29. Néanmoins, s’agissant du préjudice à valoir sur les dépenses de santé, M. [Q] [P], s’il justifie d’une facture d’hôpital, n’établit pas être sans mutuelle ou prise en charge de cet élément.
Ce chef de demande n’est donc pas fondé.
30. En ce qui concerne le déficit fonctionnel temporaire, il est rapporté la preuve de l’immobilisation totale pendant une durée de 45 jours la provision d’un montant de 1.000 € est donc fondée à ce titre.
31. En ce qui concerne la provision au titre des souffrances endurées, il ne saurait être remis en cause que M. [Q] [P] a présenté une fracture des corps vertébraux de T12 et L1 ayant nécessité une intervention chirurgicale et une arthrodèse, qu’il n’a été apte à reprendre une activité professionnelle que le 12 mai 2024.
Il s’ensuit que la provision à ce titre sera exactement évaluée à la somme de 10.000 €.
32. De même, du fait des cicatrices liées à cette même intervention chirurgicale, il existe un préjudice esthétique temporaire dont la provision sera justement évaluée à la somme de 1.000 €.
Il s’ensuit que la décision attaquée, en ce qu’elle a retenu un montant provisionnel de 12.000 € sera confirmée.
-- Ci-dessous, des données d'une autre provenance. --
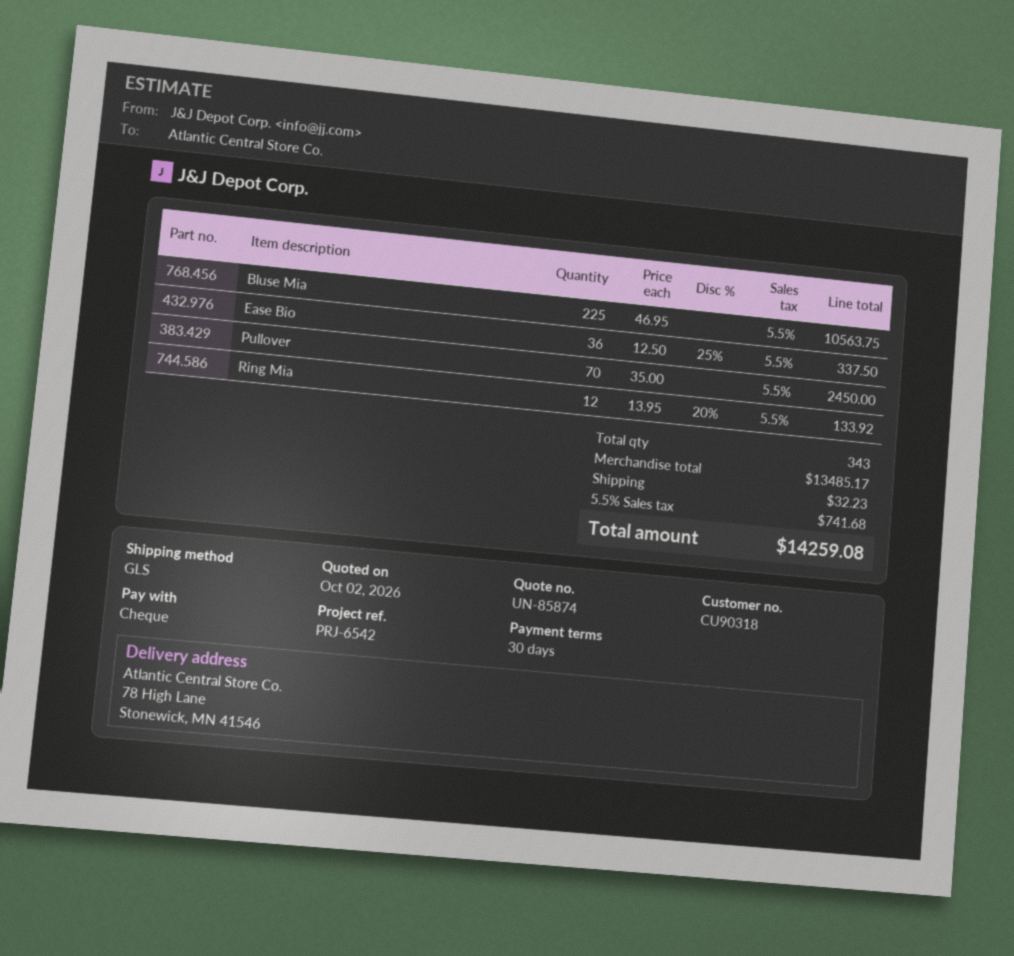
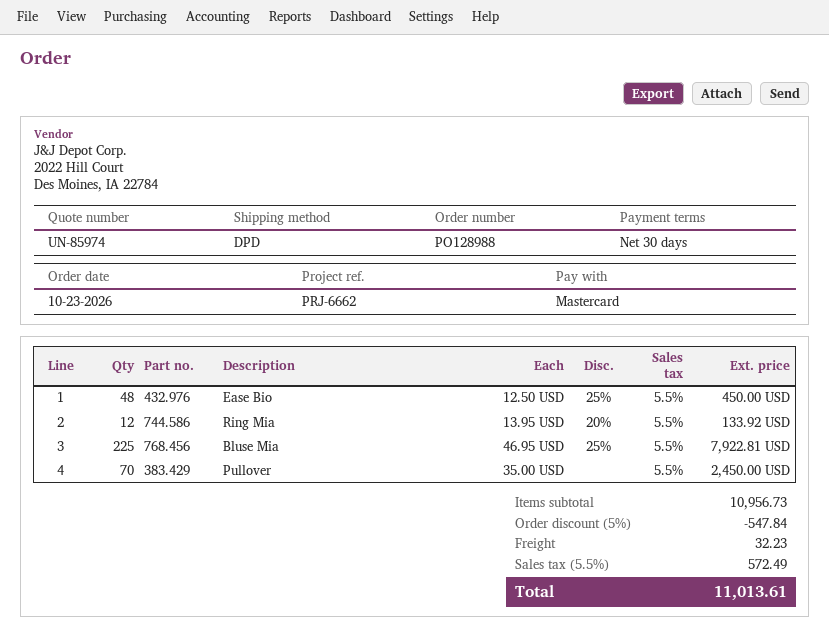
quote number: UN-85874 -> UN-85974
reference: PRJ-6542 -> PRJ-6662
payment method: cheque -> Mastercard
shipping method: GLS -> DPD
Bluse Mia: 225 x 46.95 = 10563.75 -> 225 x 46.95 - 25% = 7922.81
Ease Bio: 36 x 12.50 - 25% = 337.50 -> 48 x 12.50 - 25% = 450.00
subtotal: 13485.17 -> 10956.73
discount: none -> 5% = 547.84
tax: 5.5% = 741.68 -> 5.5% = 572.49
total: 14259.08 -> 11013.61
33. En outre, au vu de la responsabilité retenue ci-avant des sociétés appelantes, il y a lieu également de confirmer la provision ad litem prononcée, celle-ci étant fondée en son principe au vu des éléments retenus auparavant, et en son montant du fait des frais d’expertise nécessaire.
L’ordonnance attaquée sera donc encore confirmée de ce chef.
VI Sur les demandes annexes.
34. En application de l’article 700 du code de procédure civile, le juge condamne la partie tenue aux dépens ou qui perd son procès à payer à l’autre partie la somme qu’il détermine, au titre des frais exposés et non compris dans les dépens.
En l’espèce, l’équité commande que les sociétés BMSO et SMA soient condamnées in solidum à verser à M. [Q] [P] la somme de 2.000 € au titre de l’article 700 du code de procédure civile au titre de la présente instance.
35. Aux termes de l’article 696 alinéa premier du code de procédure civile, la partie perdante est condamnée aux dépens, à moins que le juge, par décision motivée, n’en mette la totalité ou une fraction à la charge d’une autre partie. Sur ce fondement, les sociétés BMSO et SMA, qui succombent au principal, supporteront in solidum la charge des entiers dépens.
PAR CES MOTIFS
La Cour,
DECLARE caduque l’appel dirigé à l’encontre de la CPAM de la Dordogne ;
CONFIRME la décision rendue par le juge des référés du tribunal judiciaire de Libourne le 16 juin 2025, sauf en ce qui concerne la mission du médecin expert qui sera complétée ;
Statuant à nouveau dans cette limite,
ORDONNE que le médecin expert, lors de sa mission, précise les antécédents médicaux de M. [Q] [P] et indique si ces même antécédents médicaux ont pu avoir une incidence sur les préjudices découlant de l’accident du 27 novembre 2023 ;
Y ajoutant,
CONDAMNE in solidum les sociétés BMSO et SMA à verser à M. [Q] [P] la somme de 2.000 € sur le fondement des dispositions de l’article 700 du code de procédure civile au titre de la présente procédure ;
CONDAMNE in solidum les sociétés BMSO et SMA aux entiers dépens de la présente instance.
Le présent arrêt a été signé par Bénédicte LAMARQUE, Conseillère, faisant fonction de Présidente, et par Vincent BRUGERE, greffier, auquel la minute de la décision a été remise par le magistrat signataire.
Le Greffier, La Présidente,
La République française, au nom du peuple français, mande et ordonne à tous commissaires de justice, sur ce requis, de mettre le dit arrêt à exécution, aux procureurs généraux et aux procureurs de la République près les tribunaux judiciaires d’y tenir la main, à tous commandants et officiers de la force publique de prêter main forte lorsqu’ils en seront légalement requis.
En foi de quoi, le présent arrêt a été signé par le président et le greffier.